- 13 Jul 20
The 'Festival of Sacrifice' is one of the most important festivals in the Muslim calendar.
Croke Park Stadium has confirmed that the Muslim celebration of Eid Al Adha will take place at GAA headquarters on July 31 or August 1, depending on the moon sighting.
Mosques have been closed since March 12 alongside other places of worship as a result of the Covid-19 lockdown and Government restrictions.
In a break with tradition, the holy month of Ramadan and Eid ul Fitr celebrations took place from home as a result of the pandemic.
With Phase Three of ‘Re-opening Ireland’ taking place, mosques have opened their doors once more in line with Government Guidelines and Regulations, with a maximum of 100 worshippers permitted in one setting.
Eid Al Adha is a major event in the Muslim calendar, and the celebration will now take place outdoors - with Croke Park chosen as the host location.
“Normally Croke Park and our other stadia would be a hive of activity at this time of the year with the staging of games but we are living through a very different year," GAA President John Horan said.
“We are delighted to welcome members of the Muslim Community to Croke Park to mark Eid Al Adha, an important date in the Muslim calendar," he added, speaking about the highly anticipated event.

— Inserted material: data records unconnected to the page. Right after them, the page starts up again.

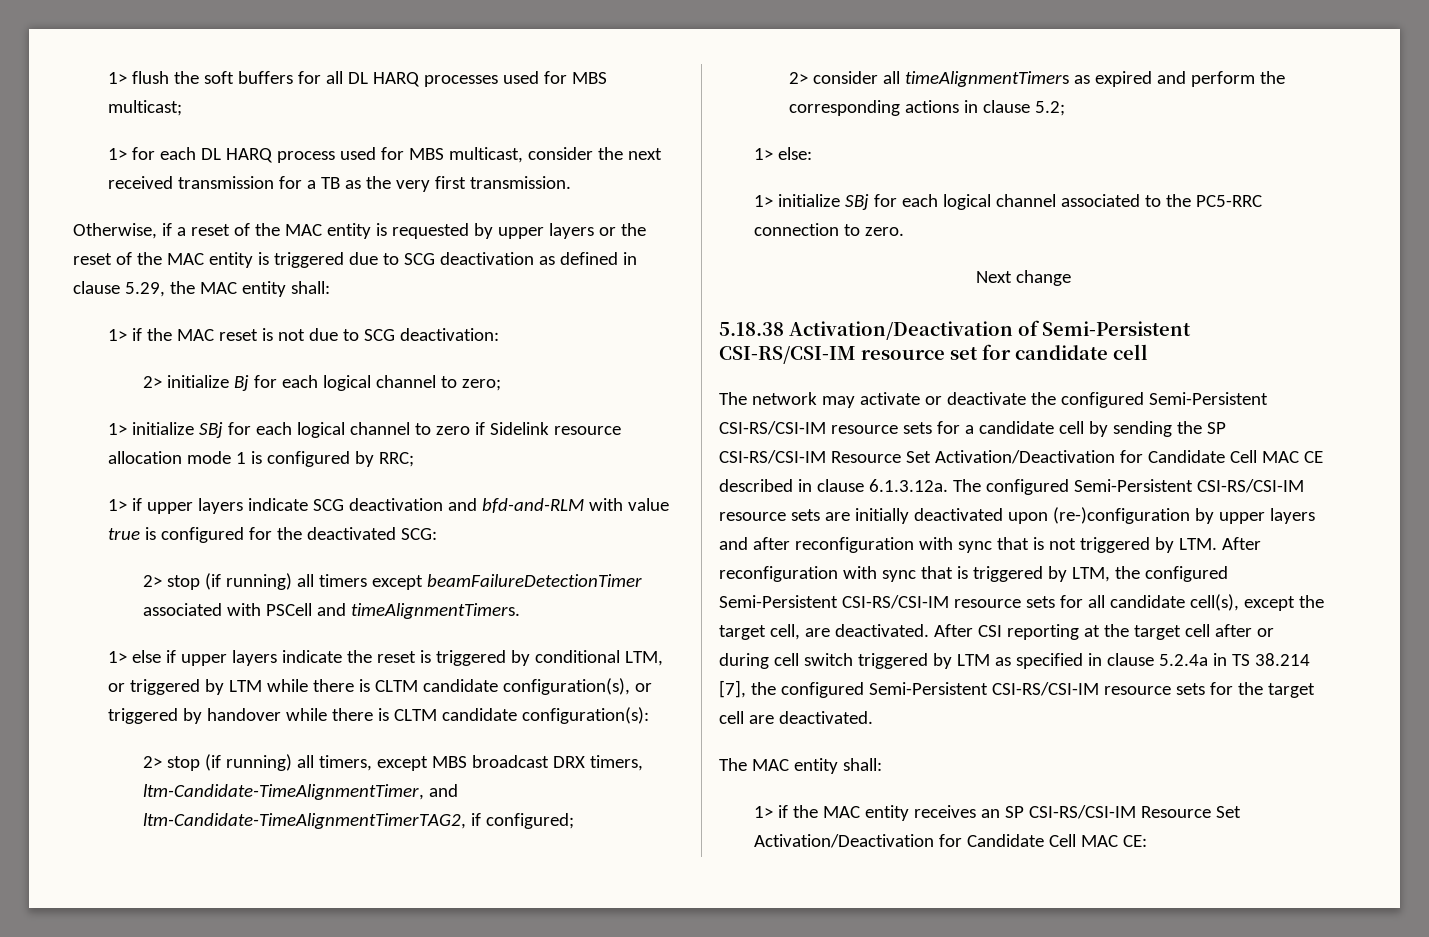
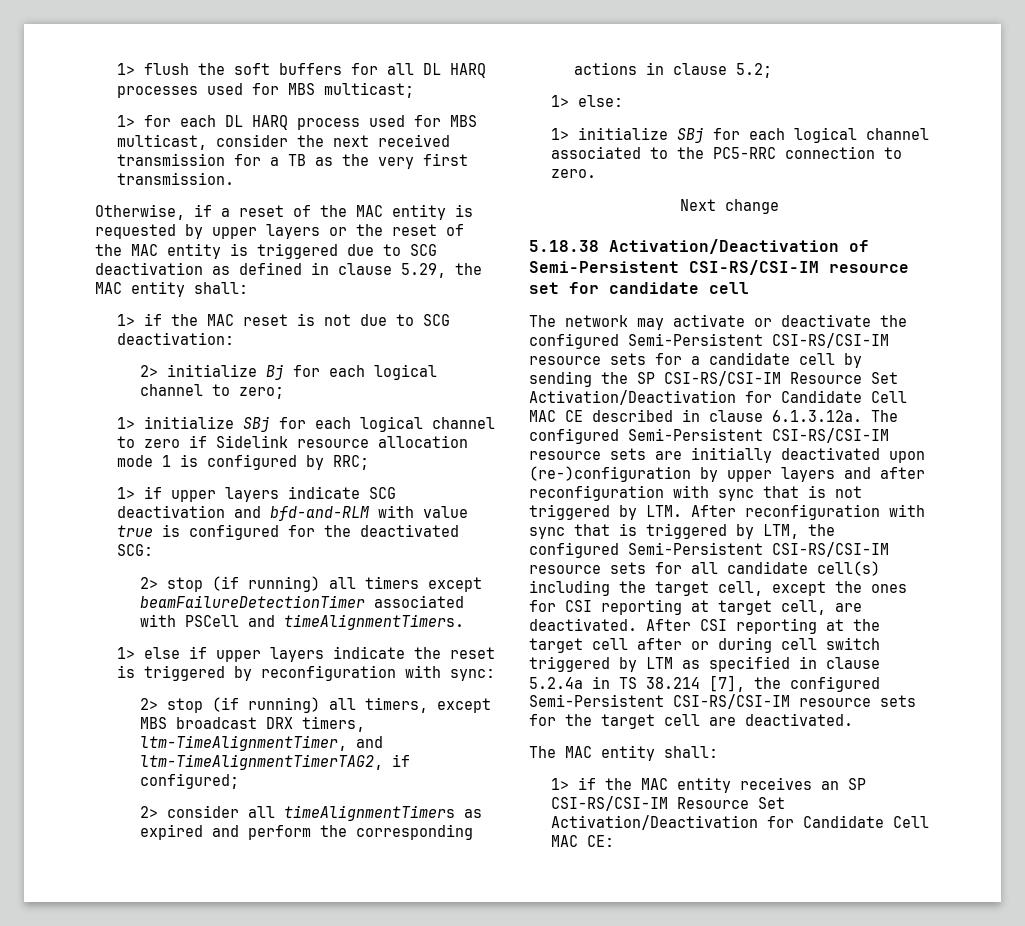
- 1> else if upper layers indicate the reset is triggered by conditional LTM, or triggered by LTM while there is CLTM candidate configuration(s), or triggered by handover while there is CLTM candidate configuration(s):
+ 1> else if upper layers indicate the reset is triggered by reconfiguration with sync:
- 2> stop (if running) all timers, except MBS broadcast DRX timers, ltm-Candidate-TimeAlignmentTimer, and ltm-Candidate-TimeAlignmentTimerTAG2, if configured;
+ 2> stop (if running) all timers, except MBS broadcast DRX timers, ltm-TimeAlignmentTimer, and ltm-TimeAlignmentTimerTAG2, if configured;
- The network may activate or deactivate the configured Semi-Persistent CSI-RS/CSI-IM resource sets for a candidate cell by sending the SP CSI-RS/CSI-IM Resource Set Activation/Deactivation for Candidate Cell MAC CE described in clause 6.1.3.12a. The configured Semi-Persistent CSI-RS/CSI-IM resource sets are initially deactivated upon (re-)configuration by upper layers and after reconfiguration with sync that is not triggered by LTM. After reconfiguration with sync that is triggered by LTM, the configured Semi-Persistent CSI-RS/CSI-IM resource sets for all candidate cell(s), except the target cell, are deactivated.
+ The network may activate or deactivate the configured Semi-Persistent CSI-RS/CSI-IM resource sets for a candidate cell by sending the SP CSI-RS/CSI-IM Resource Set Activation/Deactivation for Candidate Cell MAC CE described in clause 6.1.3.12a. The configured Semi-Persistent CSI-RS/CSI-IM resource sets are initially deactivated upon (re-)configuration by upper layers and after reconfiguration with sync that is not triggered by LTM. After reconfiguration with sync that is triggered by LTM, the configured Semi-Persistent CSI-RS/CSI-IM resource sets for all candidate cell(s) including the target cell, except the ones for CSI reporting at target cell, are deactivated.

“I believe the staging of this celebration fully supports our commitment to inclusion and a GAA welcome linked to our belief that it’s ‘Where We All Belong’.
“I wish everyone involved in the occasion an enjoyable visit to Croke Park Stadium as it once again shows its suitability and versatility in welcoming visitors to the venue for a wide variety of different events.”

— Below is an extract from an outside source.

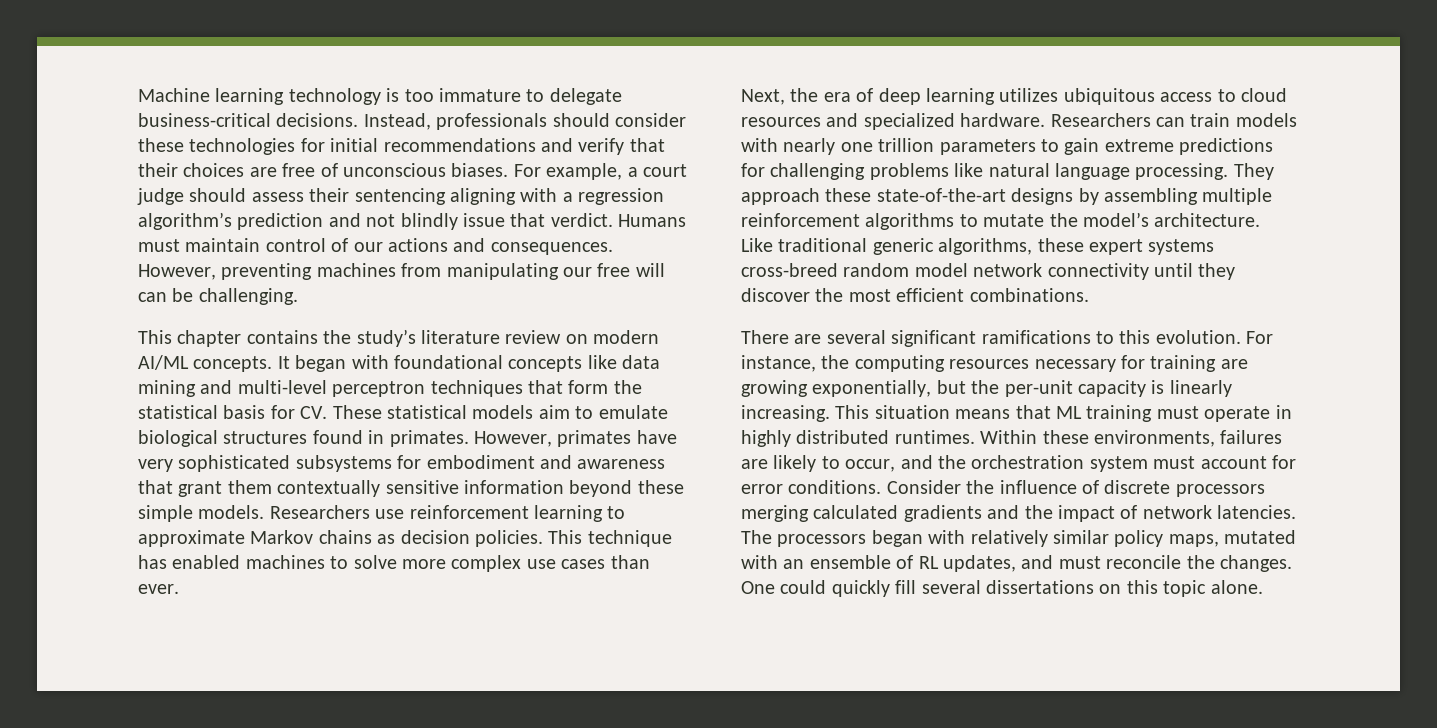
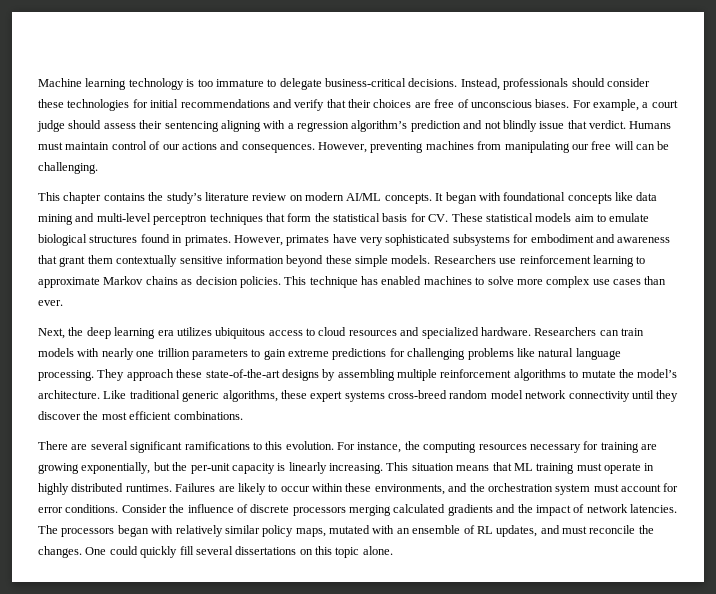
- Next, the era of deep learning utilizes ubiquitous access to cloud resources and specialized hardware.
+ Next, the deep learning era utilizes ubiquitous access to cloud resources and specialized hardware.
- Within these environments, failures are likely to occur, and the orchestration system must account for error conditions.
+ Failures are likely to occur within these environments, and the orchestration system must account for error conditions.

It is expected that 500 people will be able to attend the celebration in Croke Park to allow for social distancing.
Speaking on behalf of the organisers, the Irish Muslim Peace and Integration Council (IMPIC) Chairperson, Shaykh Dr Umar Al-Qadri, added:
“Many people living in Ireland who are members of the Muslim faith call Ireland 'Home'. Irish Muslims have contributed significantly in many sectors across our country, especially the health sector.
“The choice of Croke Park as a venue for Eid ul Adha celebration will be symbolic to Irish Muslims in their ‘dual-identity’ as being both Irish and Muslim and the significance that Croke Park and the GAA have in Irish history," Dr Al-Quadri continued.
“The historic Muslim celebration of Eid Al Adha at Croke Park this year will be a positive representation of Ireland’s growing diversity of many different faiths and communities."
Invitations have been extended to other faith leaders and politicians to attend the Eid Al Adha in Croke Park, which will take place at the end of this month.